## Record extracts
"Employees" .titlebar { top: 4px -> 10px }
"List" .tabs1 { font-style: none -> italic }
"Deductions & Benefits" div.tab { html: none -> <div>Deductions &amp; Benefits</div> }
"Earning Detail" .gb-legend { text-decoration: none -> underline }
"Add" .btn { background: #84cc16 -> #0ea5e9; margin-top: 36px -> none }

...

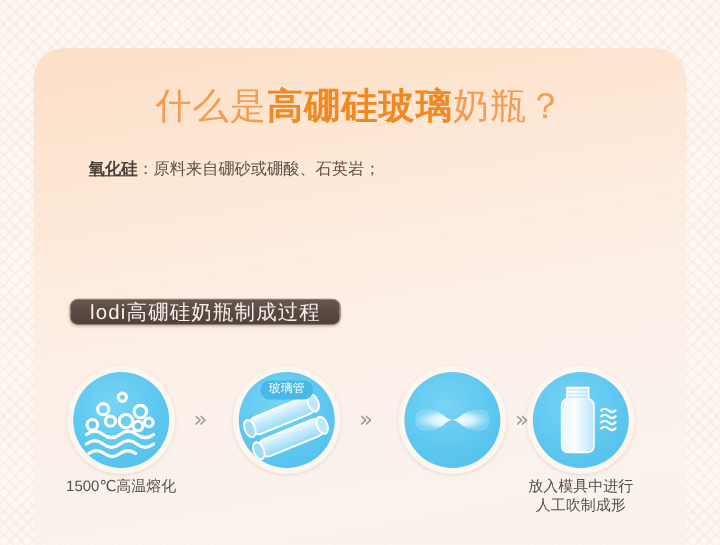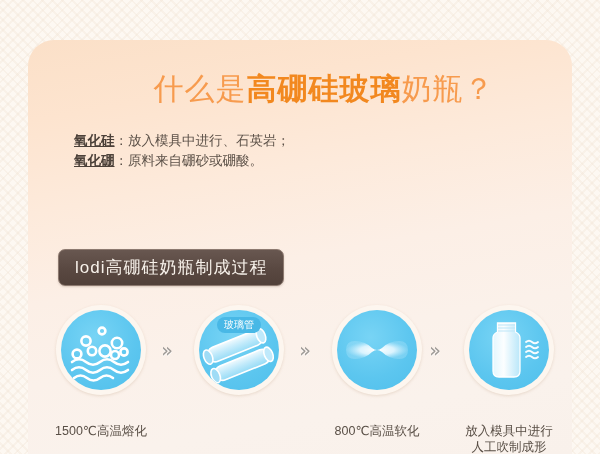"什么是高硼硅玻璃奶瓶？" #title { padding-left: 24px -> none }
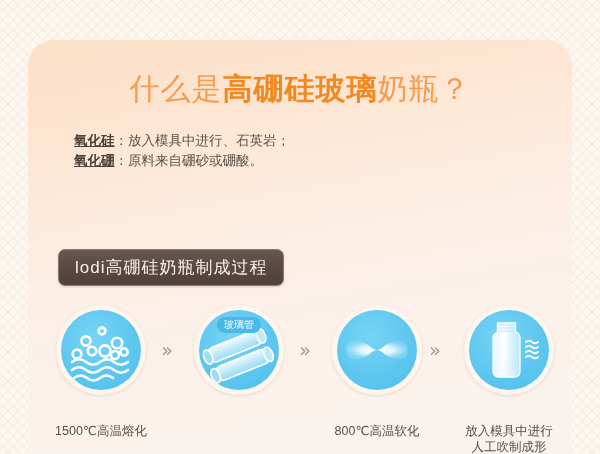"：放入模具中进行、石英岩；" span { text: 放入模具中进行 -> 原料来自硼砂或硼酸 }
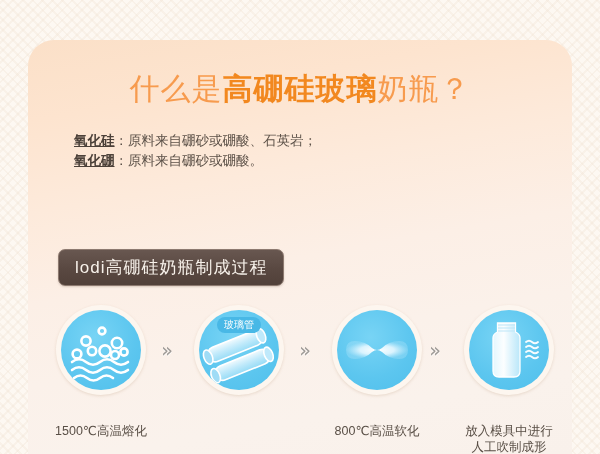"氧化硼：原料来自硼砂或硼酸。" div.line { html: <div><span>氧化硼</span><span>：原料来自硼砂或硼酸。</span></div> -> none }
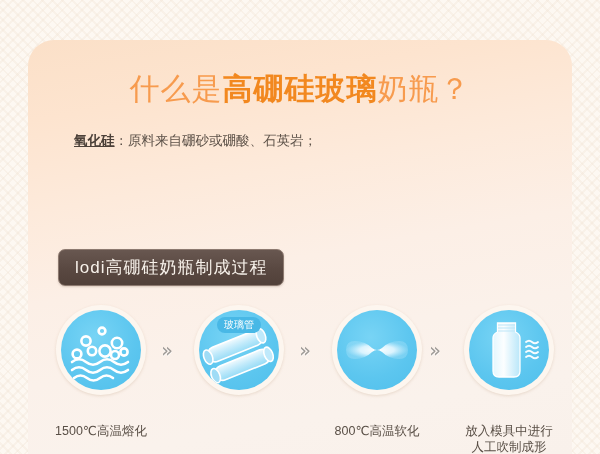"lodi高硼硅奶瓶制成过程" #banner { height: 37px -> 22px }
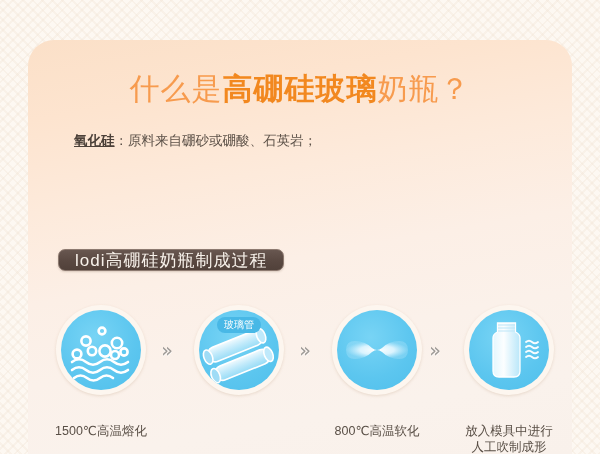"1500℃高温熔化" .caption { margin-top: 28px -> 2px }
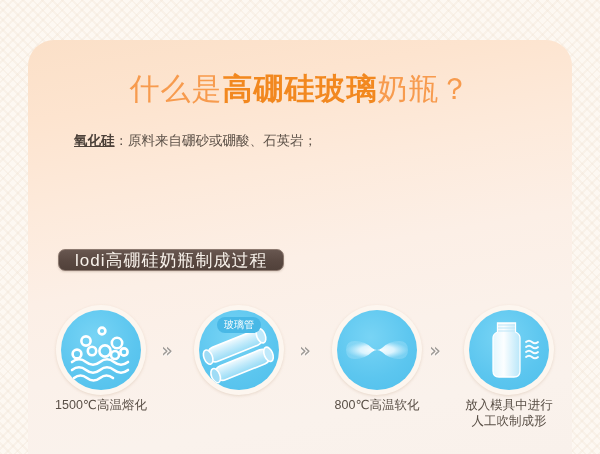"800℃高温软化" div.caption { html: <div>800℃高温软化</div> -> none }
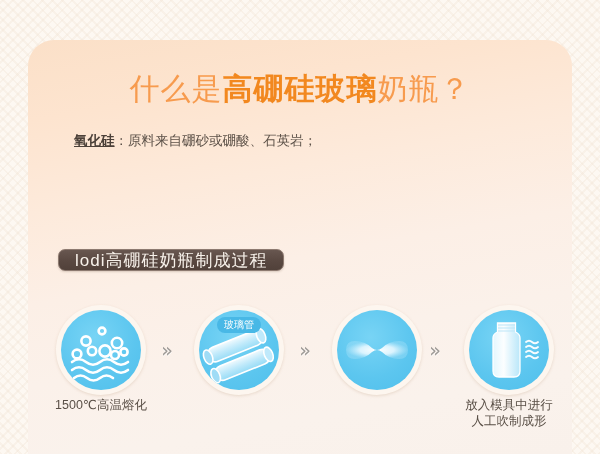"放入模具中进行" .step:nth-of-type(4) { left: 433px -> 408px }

## Your goal
Both boundary lines included, write out word for word only the lines above from the one containing "text: 放入模具中进行 ->" to the one containing "left: 433px ->", leaving out any pictures.

## Response to the exercise
"：放入模具中进行、石英岩；" span { text: 放入模具中进行 -> 原料来自硼砂或硼酸 }
"氧化硼：原料来自硼砂或硼酸。" div.line { html: <div><span>氧化硼</span><span>：原料来自硼砂或硼酸。</span></div> -> none }
"lodi高硼硅奶瓶制成过程" #banner { height: 37px -> 22px }
"1500℃高温熔化" .caption { margin-top: 28px -> 2px }
"800℃高温软化" div.caption { html: <div>800℃高温软化</div> -> none }
"放入模具中进行" .step:nth-of-type(4) { left: 433px -> 408px }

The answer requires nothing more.